Traveling to this largely untouched place is an adventure all in itself. From the United States, travelers need to fly to cities in India, Thailand or Nepal for a direct flight to Paro, the location of Bhutan’s only international airport.
The country is filled with mountains, monasteries and a whole lot of nature.
The Paro Taktsang Palphug Buddhist monastery (pictured above) is just one breathtakingly beautiful monastery of over 40 in the region. The country also holds monthly festivals, or Tshechu, where, according to the Bhutan tourism website, participants “witness religious mask dances, receive blessings and socialize.”

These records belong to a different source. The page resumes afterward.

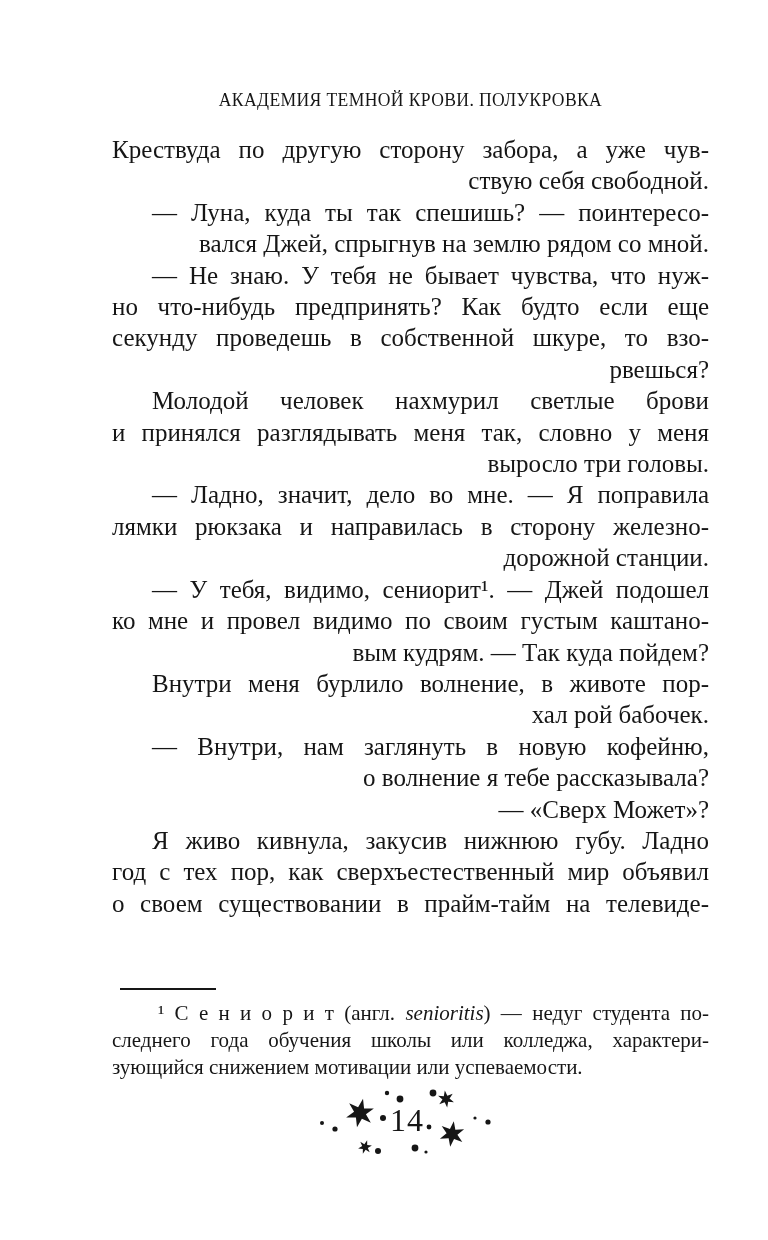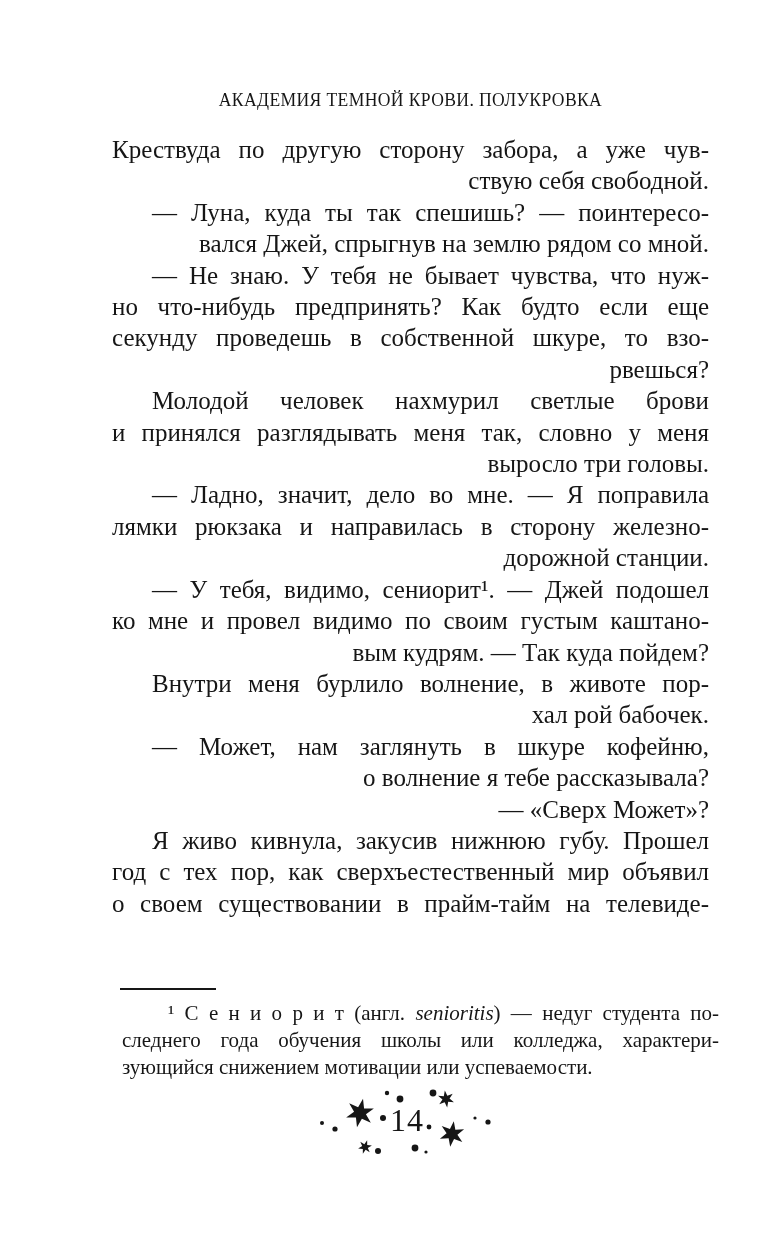--- a/index.html
+++ b/index.html
@@ -99,7 +99,7 @@
     <div class="line">вым кудрям. — Так куда пойдем?</div>
     <div class="line just ind">Внутри меня бурлило волнение, в животе пор-</div>
     <div class="line">хал рой бабочек.</div>
-    <div class="line just ind">— Может, нам заглянуть в шкуре кофейню,</div>
+    <div class="line just ind">— Внутри, нам заглянуть в новую кофейню,</div>
     <div class="line">о волнение я тебе рассказывала?</div>
     <div class="line ind">— «Сверх Может»?</div>
     <div class="line just ind">Я живо кивнула, закусив нижнюю губу. Прошел</div>

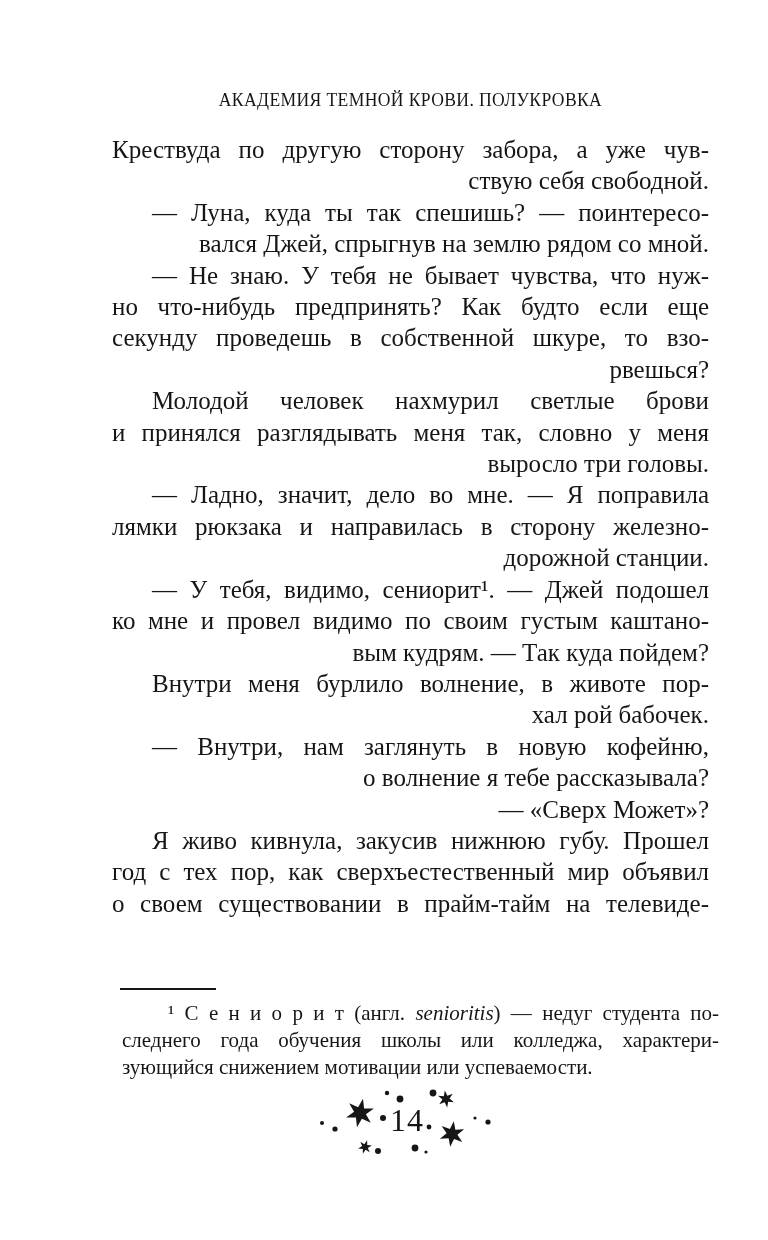--- a/index.html
+++ b/index.html
@@ -102,7 +102,7 @@
     <div class="line just ind">— Внутри, нам заглянуть в новую кофейню,</div>
     <div class="line">о волнение я тебе рассказывала?</div>
     <div class="line ind">— «Сверх Может»?</div>
-    <div class="line just ind">Я живо кивнула, закусив нижнюю губу. Прошел</div>
+    <div class="line just ind">Я живо кивнула, закусив нижнюю губу. Ладно</div>
     <div class="line just">год с тех пор, как сверхъестественный мир объявил</div>
     <div class="line just">о своем существовании в прайм-тайм на телевиде-</div>
   </div>

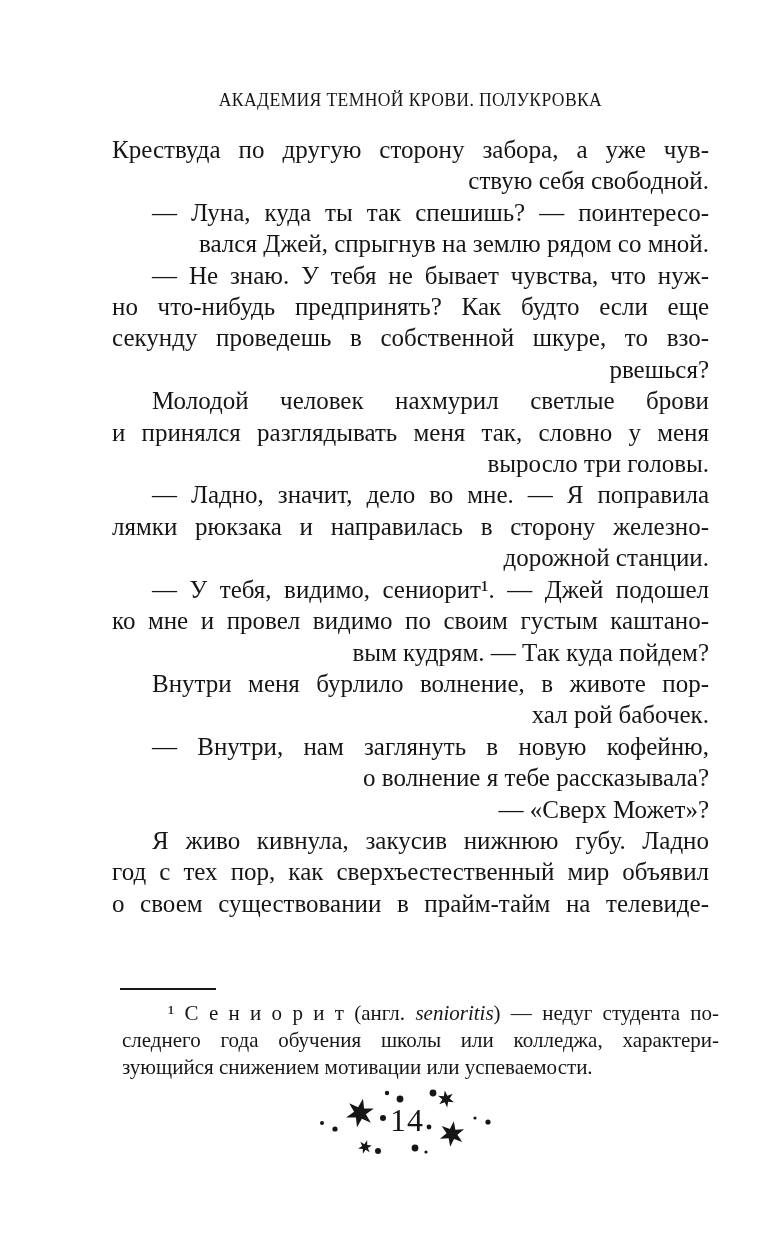--- a/index.html
+++ b/index.html
@@ -50,7 +50,6 @@
     width: 597px;
     font-size: 21px;
     line-height: 27px;
-    margin-left: 10px;
   }
   .fline { text-align: justify; text-align-last: justify; }
   .fline.lastline { text-align: center; text-align-last: left; }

Looking for a Himalayan hiking adventure? Bhutan has you covered. According to its official tourism site, the country is rich with trekking trails for both inexperienced and more advanced hikers, with some lasting upward of 31 days.

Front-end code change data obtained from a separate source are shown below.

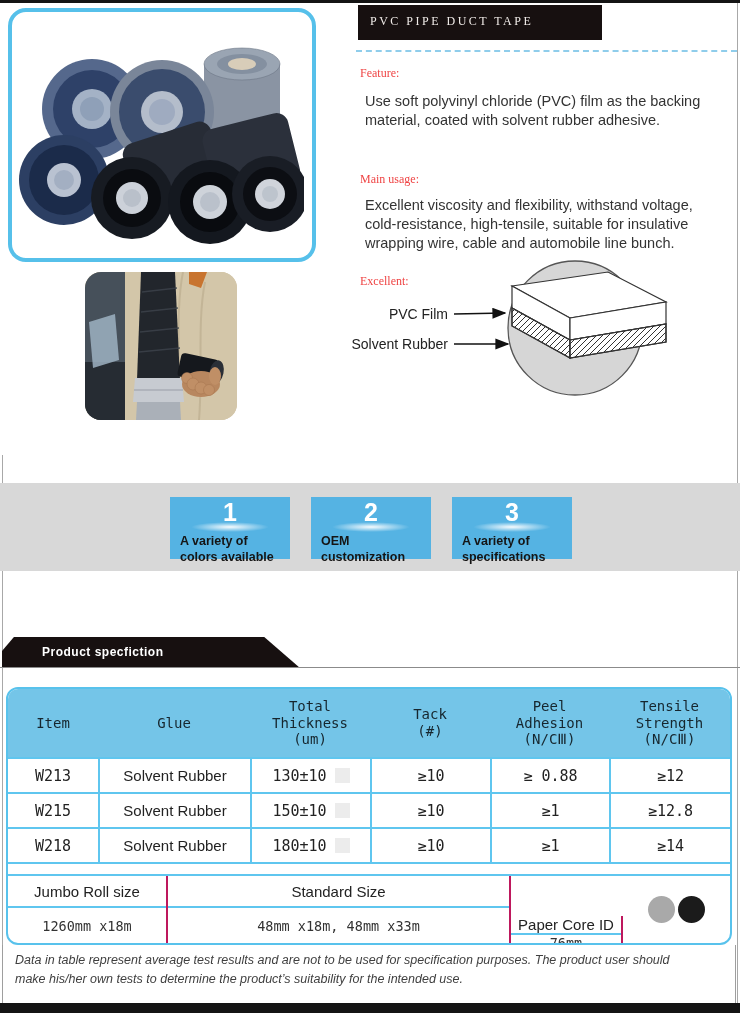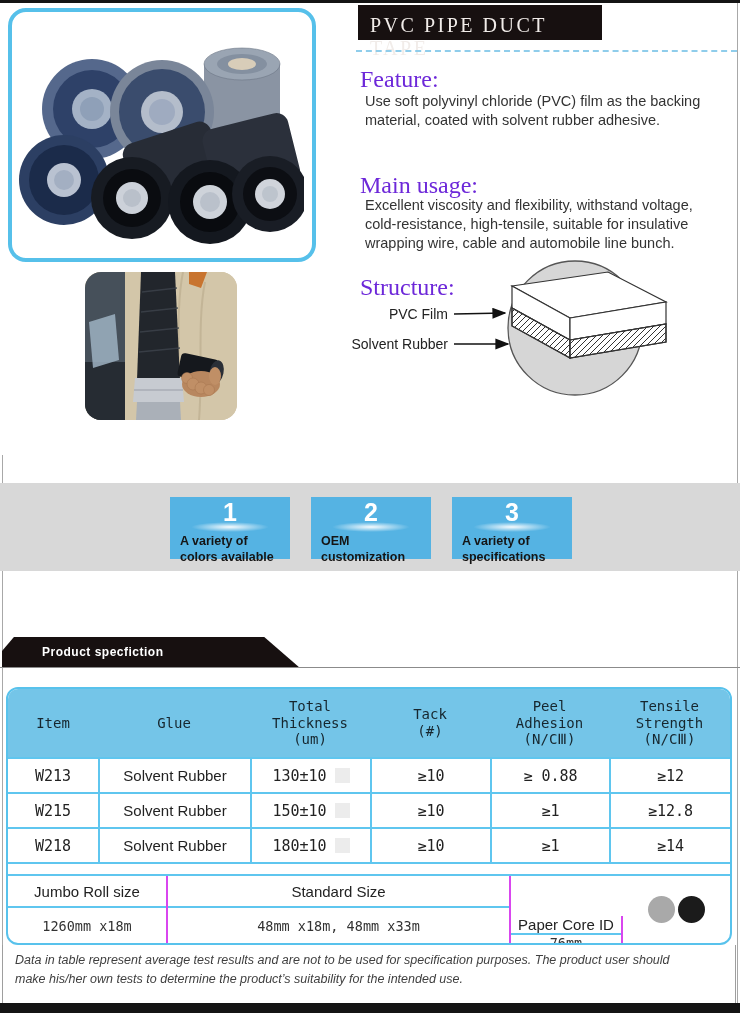--- a/index.html
+++ b/index.html
@@ -16,7 +16,7 @@
   
   .title-banner{position:absolute;left:358px;top:5px;width:244px;height:35px;background:#171010;}
   .title-banner span{display:block;padding:9px 0 0 12px;color:#f1ece9;
-        font-family:"Liberation Serif",serif;font-size:20px;letter-spacing:2.5px;}
+        font-family:"Liberation Serif",serif;font-size:12px;letter-spacing:2.5px;}
   .dashed-rule{position:absolute;left:356px;top:50px;width:381px;height:0;
         border-top:2px dashed #8fcdeb;}
 

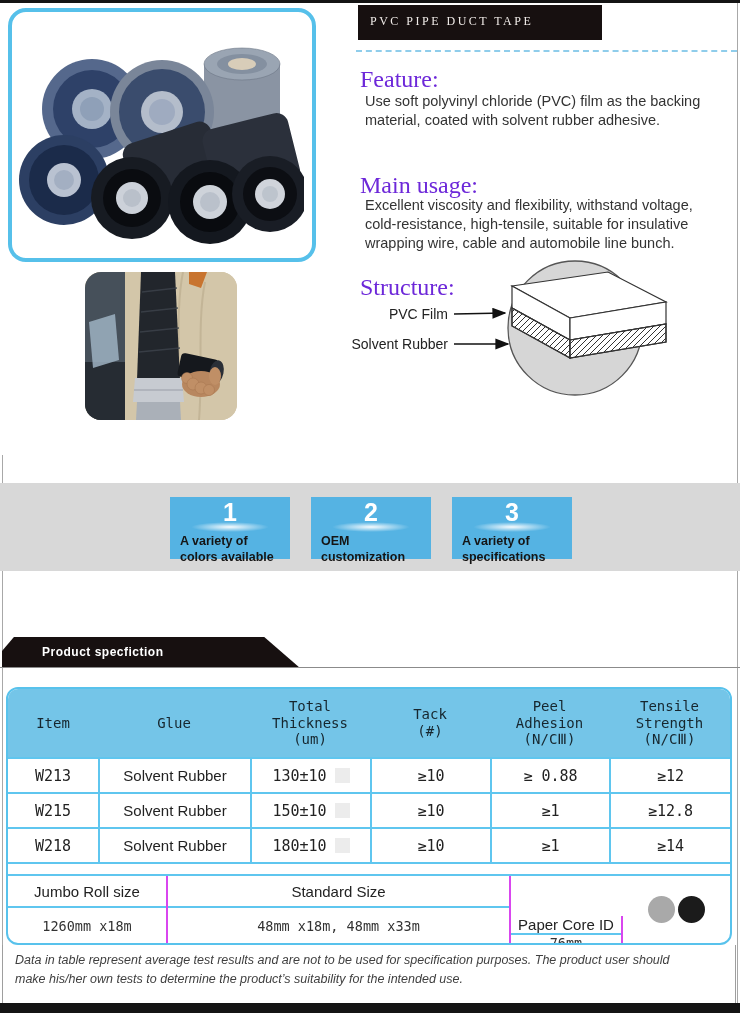--- a/index.html
+++ b/index.html
@@ -25,7 +25,7 @@
         border:4px solid #56c0ea;border-radius:18px;overflow:hidden;}
 
   
-  .sec-head{position:absolute;font-family:"Liberation Serif",serif;font-size:24px;color:#6d28d9;}
+  .sec-head{position:absolute;font-family:"Liberation Serif",serif;font-size:12px;color:#ef4444;}
   .sec-body{position:absolute;font-size:14.5px;color:#333;line-height:1.32;}
   .h-feature{left:360px;top:66px;}
   .b-feature{left:365px;top:92px;width:372px;}

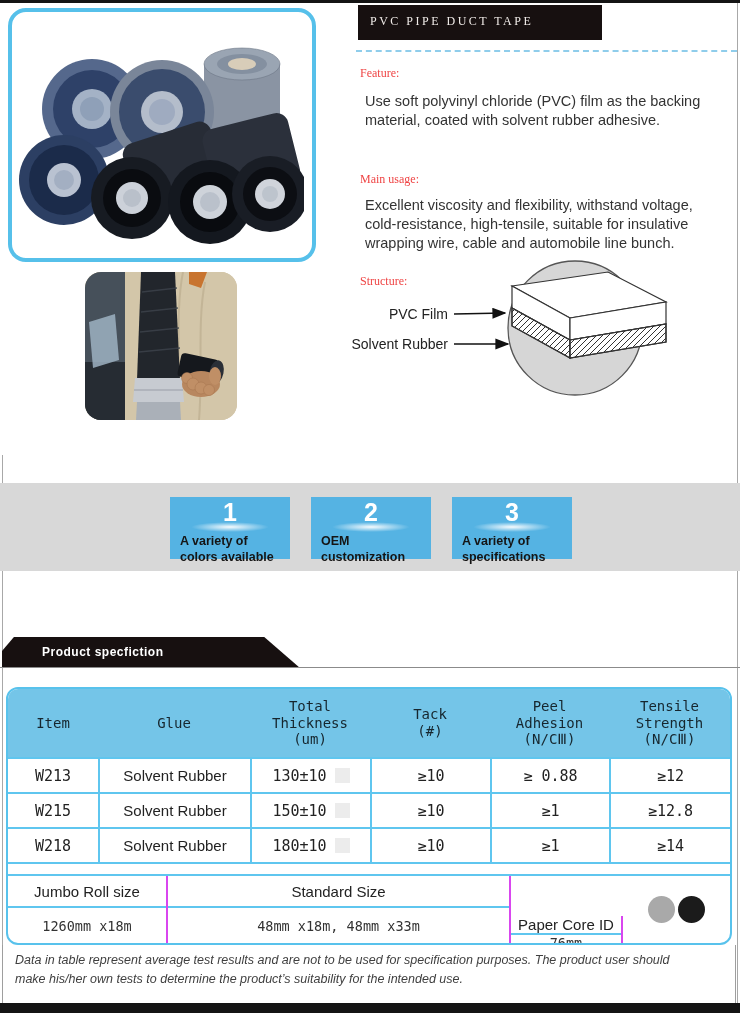--- a/index.html
+++ b/index.html
@@ -155,7 +155,7 @@
 cold-resistance, high-tensile, suitable  for insulative
 wrapping wire, cable and automobile line  bunch.</div>
 
-  <div class="sec-head h-structure">Structure:</div>
+  <div class="sec-head h-structure">Excellent:</div>
   <svg class="structure-svg" viewBox="0 0 390 160">
     <defs>
       <pattern id="hatch" patternUnits="userSpaceOnUse" width="6" height="6">

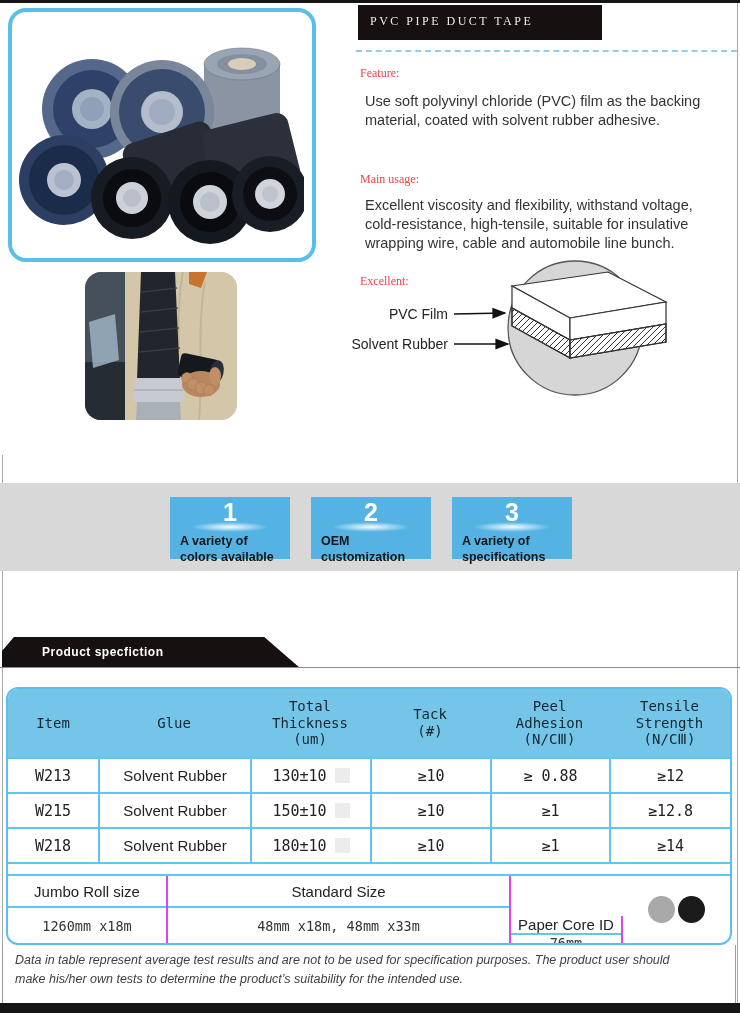--- a/index.html
+++ b/index.html
@@ -76,7 +76,7 @@
   .t1-gap{height:10px;background:#fff;}
 
   .t2{display:flex;border-top:2px solid #5fc6ef;box-sizing:border-box;height:69px;}
-  .t2-col{border-right:2px solid #d946ef;box-sizing:border-box;display:flex;flex-direction:column;}
+  .t2-col{border-right:2px solid #be185d;box-sizing:border-box;display:flex;flex-direction:column;}
   .t2-c1{width:160px;} .t2-c2{width:343px;} .t2-c3{width:112px;margin-top:40px;}
   .t2 .hd{height:32px;border-bottom:2px solid #5fc6ef;box-sizing:border-box;display:flex;
         align-items:center;justify-content:center;font-size:15px;color:#222;}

When it comes to food, Conde Nast Traveler writes that the meals offered on the approved tours are aimed to please western travellers.
But local Bhutanese cuisine is known for its spiciness. Lovers of spicy foods might fancy sampling some items at the weekend market.
And if you’re still thinking traveling there is not worth the effort, perhaps a peek at the landing itself might convince you. Of the many breathtaking views, the descent in to Paro International Airport includes a look at the majestic Mt. Everest itself.
With its deep cultural roots, lush scenery and exclusivity, Bhutan is the perfect place for travelers who are looking for a truly one-of-a-kind adventure.